Is there, therefore, a way to create more homes in high streets whilst actually improving them? There is. The British development and housebuilding industry is very concentrated due to abnormal levels of planning risk. The Government’s White Paper, Planning for the Future, has therefore set out a vision for a planning system which makes it easier for small builders and local firms to play a bigger role by setting clearer and more predictable quality standards. Unpredictable regulation, as we have at present, favours the big boys and hugely pushes up the costs of raising capital to ‘win’ planning permission.
This is how we should convert shops to homes. Local and neighbourhood plans should set out locally popular and visually clear design standards (known in the lingo as ‘design codes’) for their conversion. You can see some on pp. 34-51 here. These wouldn’t work in all circumstances. But they would work surprisingly often. (Don’t tell anyone but most Victorian high streets are remarkably similar up and down the country though with different brick types). This would reduce the planning burden for local authorities. It would be much easier for the multitude of smaller owners to understand. And it would encourage ‘bottom-up’ investment whilst ensuring, through clearer visual standards, that new homes were both big enough and that their facades did not destroy the appeal of town centres.
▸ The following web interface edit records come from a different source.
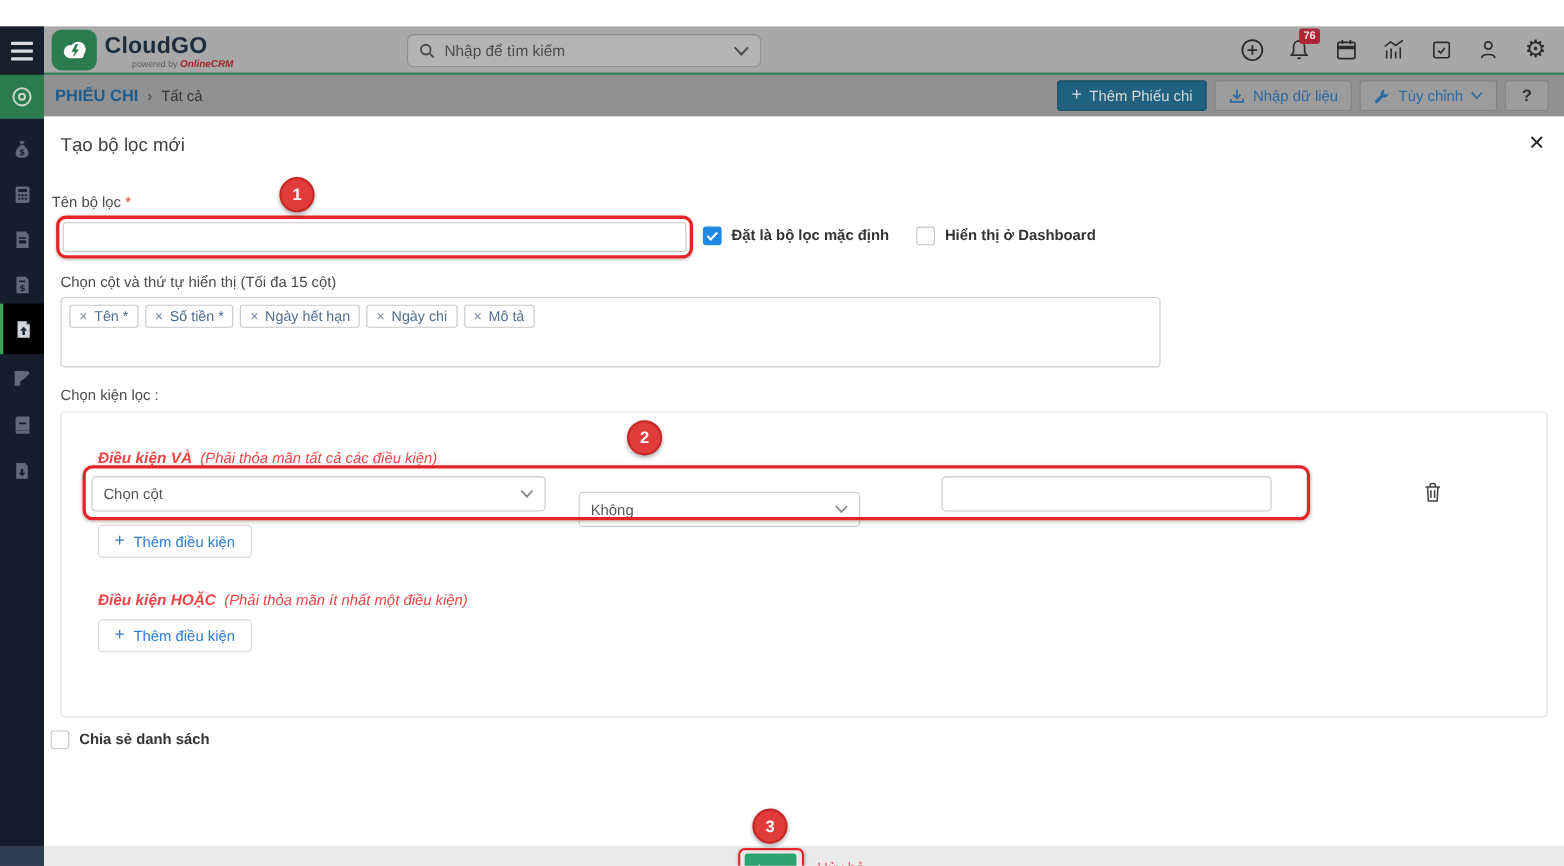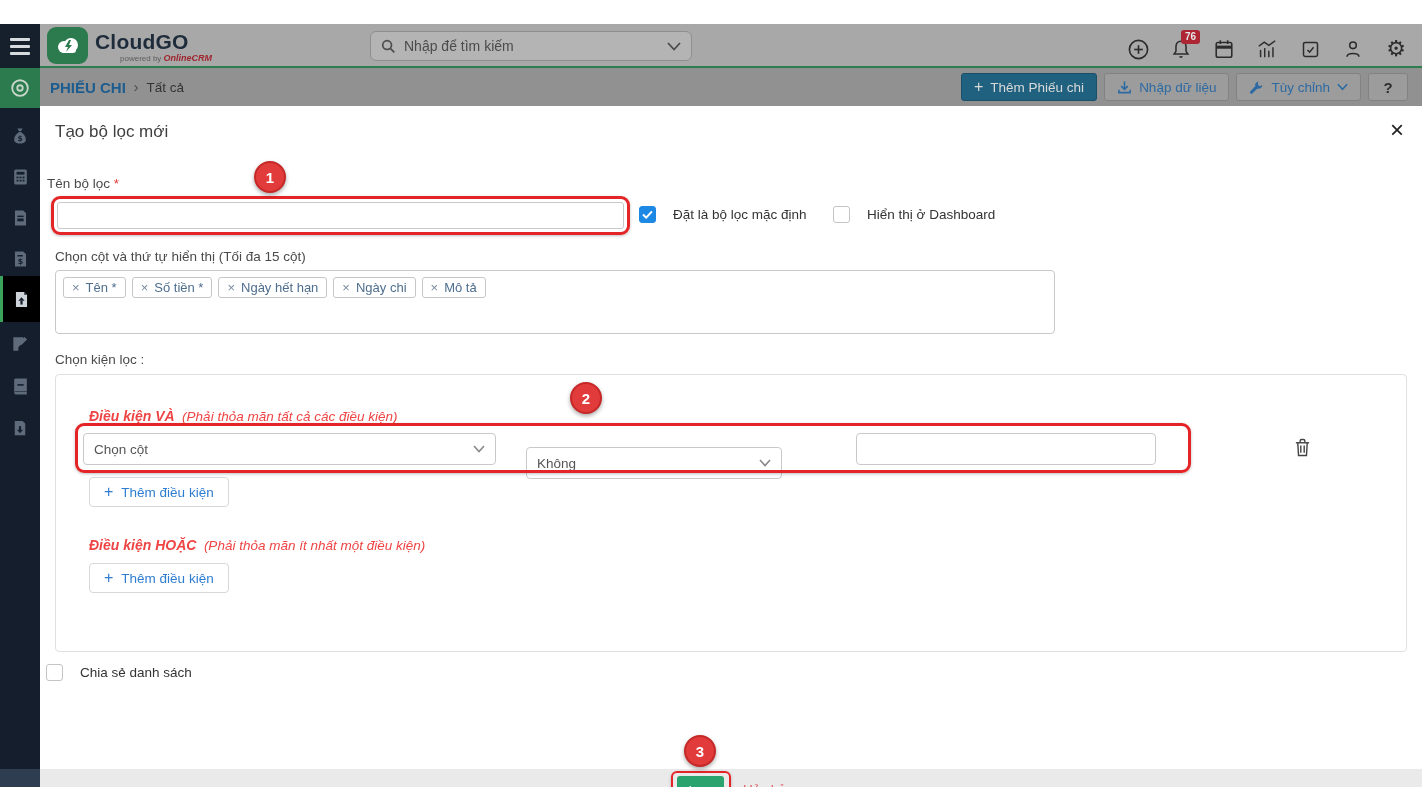"76" .hicons { height: 50px -> 42px }
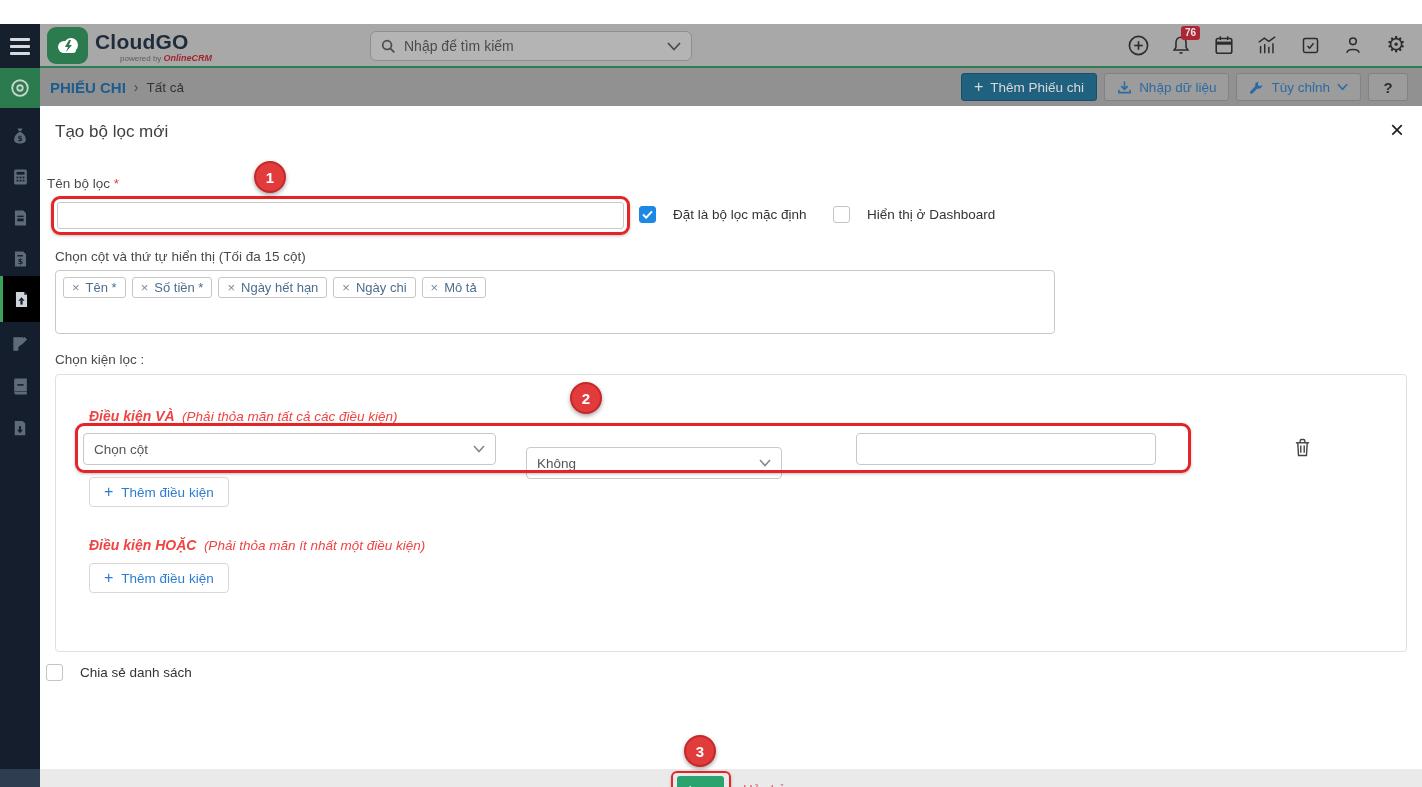"Đặt là bộ lọc mặc" .chk-row { align-items: center -> none; font-weight: none -> bold; gap: 17px -> 9px }
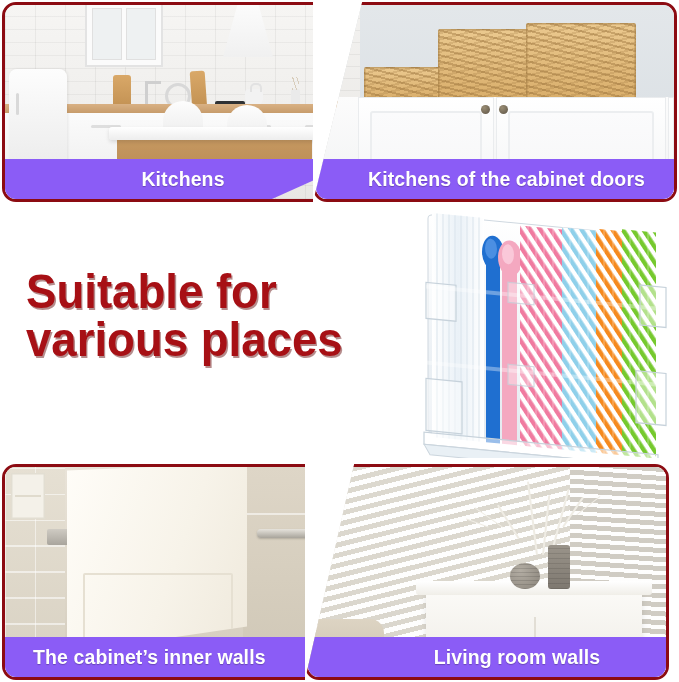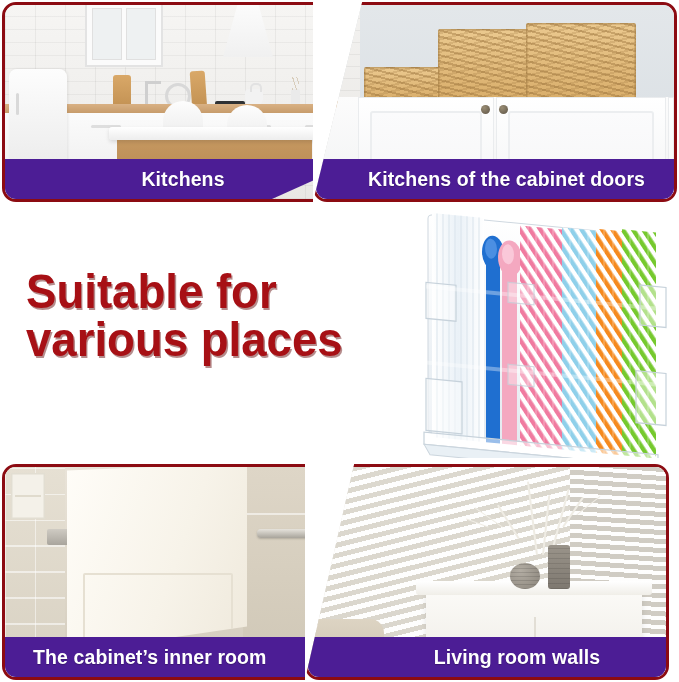"Kitchens" .caption { background: #4c1d95 -> #8b5cf6 }
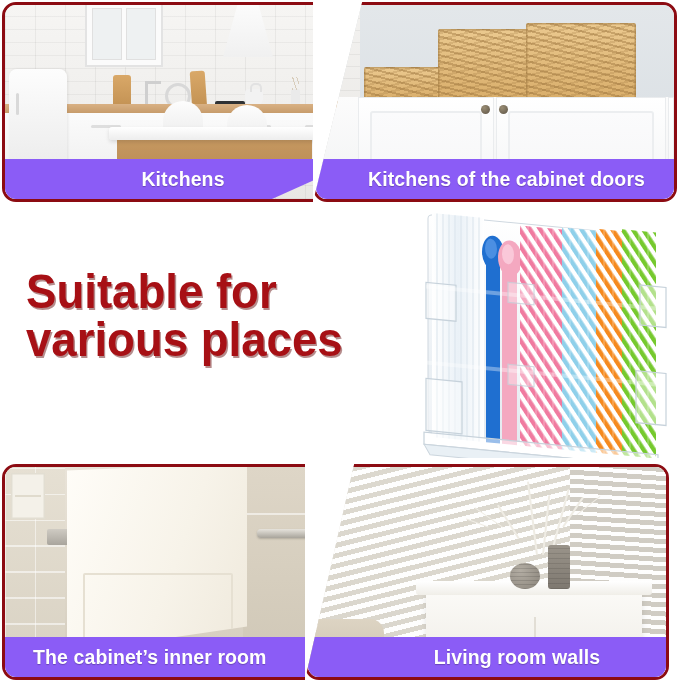"The cabinet’s inner room" div.caption { text: room -> walls }
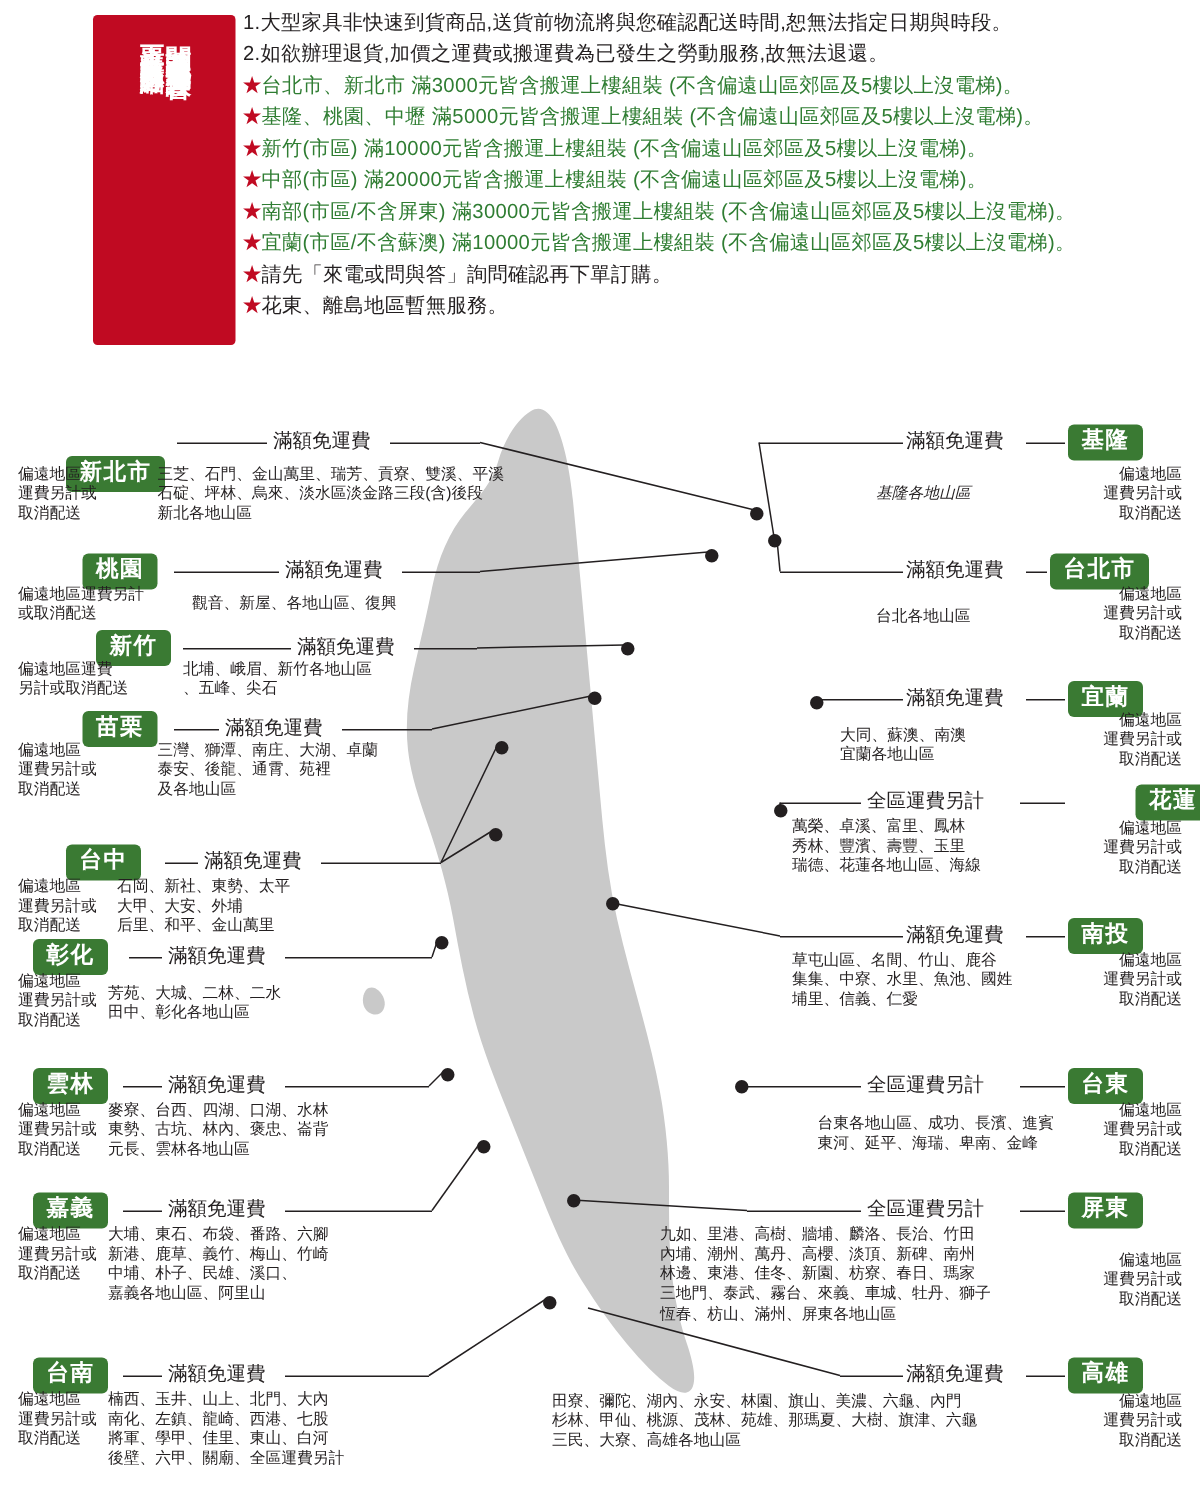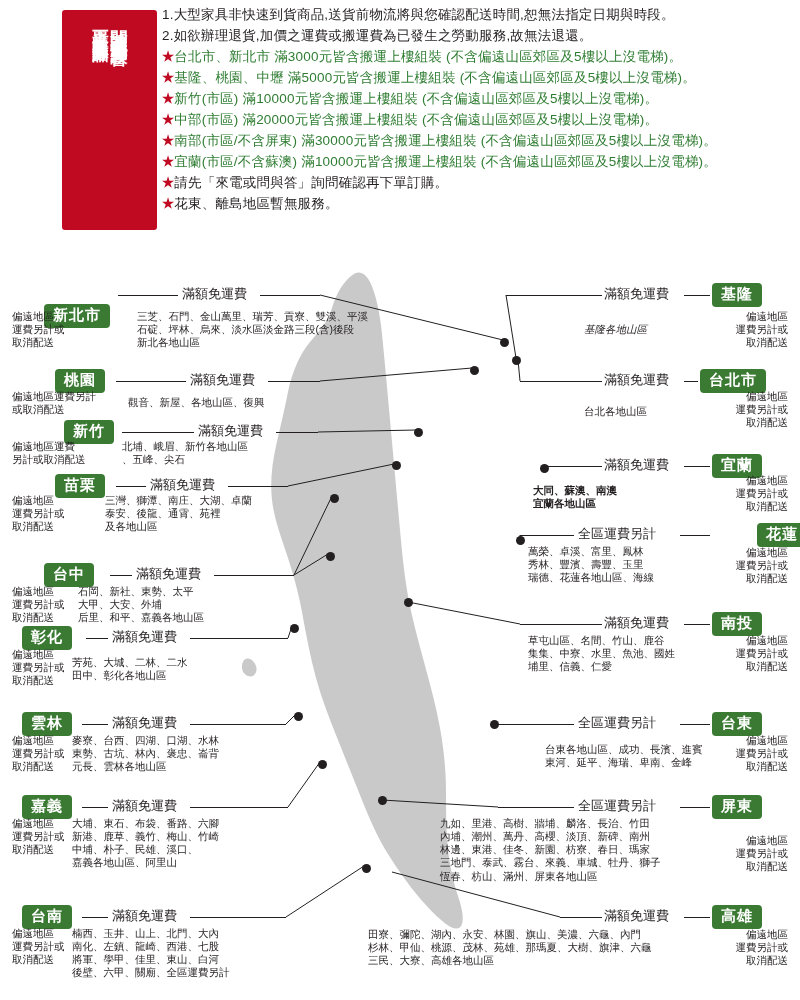"三芝、石門、金山萬里、瑞芳、貢寮、雙溪、平溪" div.note { margin-left: 32px -> none }
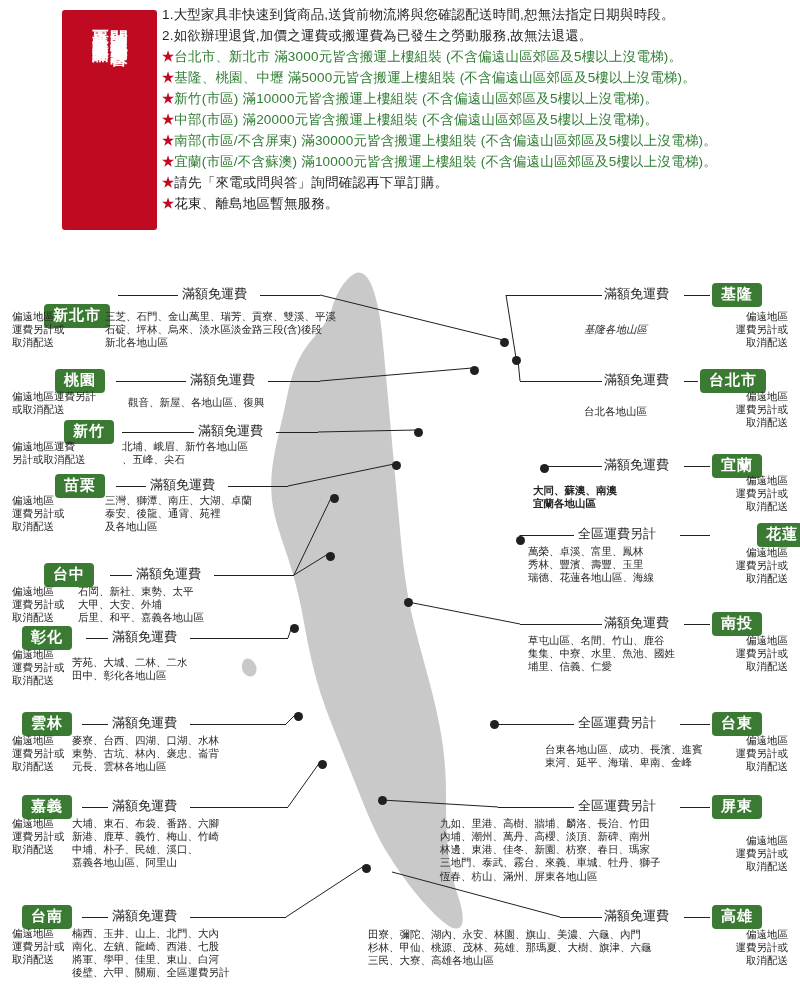"大同、蘇澳、南澳" div.note { font-weight: bold -> none; left: 533px -> 560px }
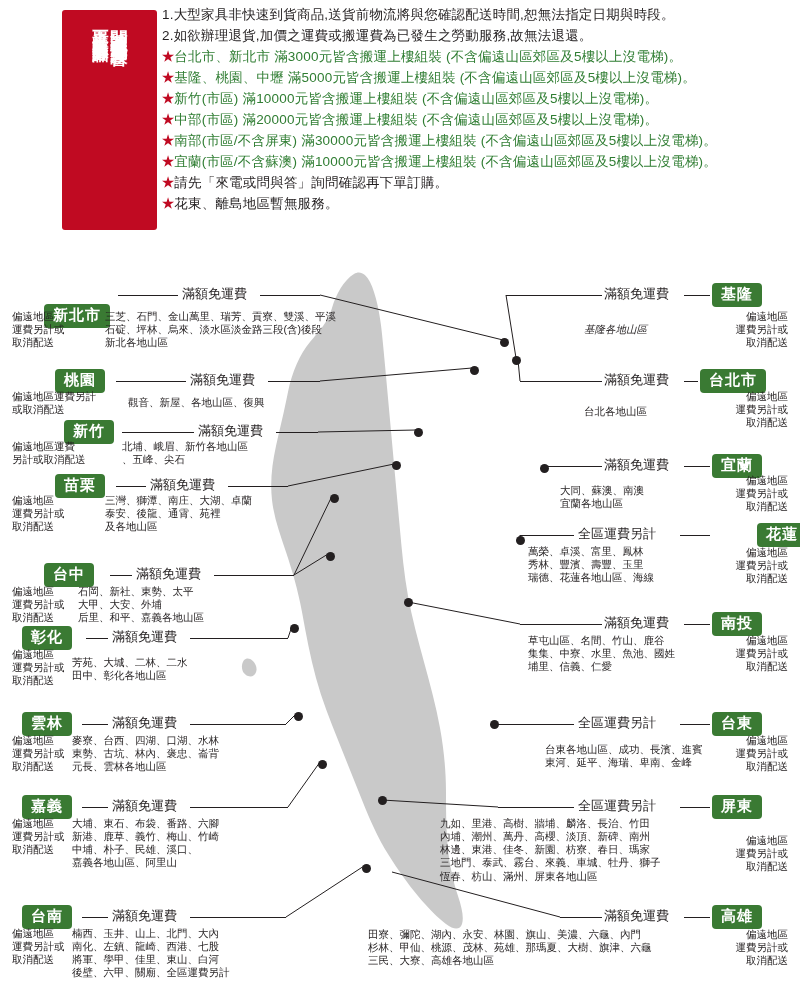"石岡、新社、東勢、太平" div.note { text: 嘉義各地山區 -> 金山萬里 }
Encouraging town centre living and the systemic repurposing of many shops is the right thing to do. It is cheaper, greener and good for our health and wealth. The alternative is leaving shops to lie empty. This helps no one. Achieving this will mean abandoning case by case governance from the town hall but setting clearer, more popular, and more visual local ‘codes’ to cover the majority of cases in the majority of places. Permitting beauty is surely preferable to tolerating ongoing collapse.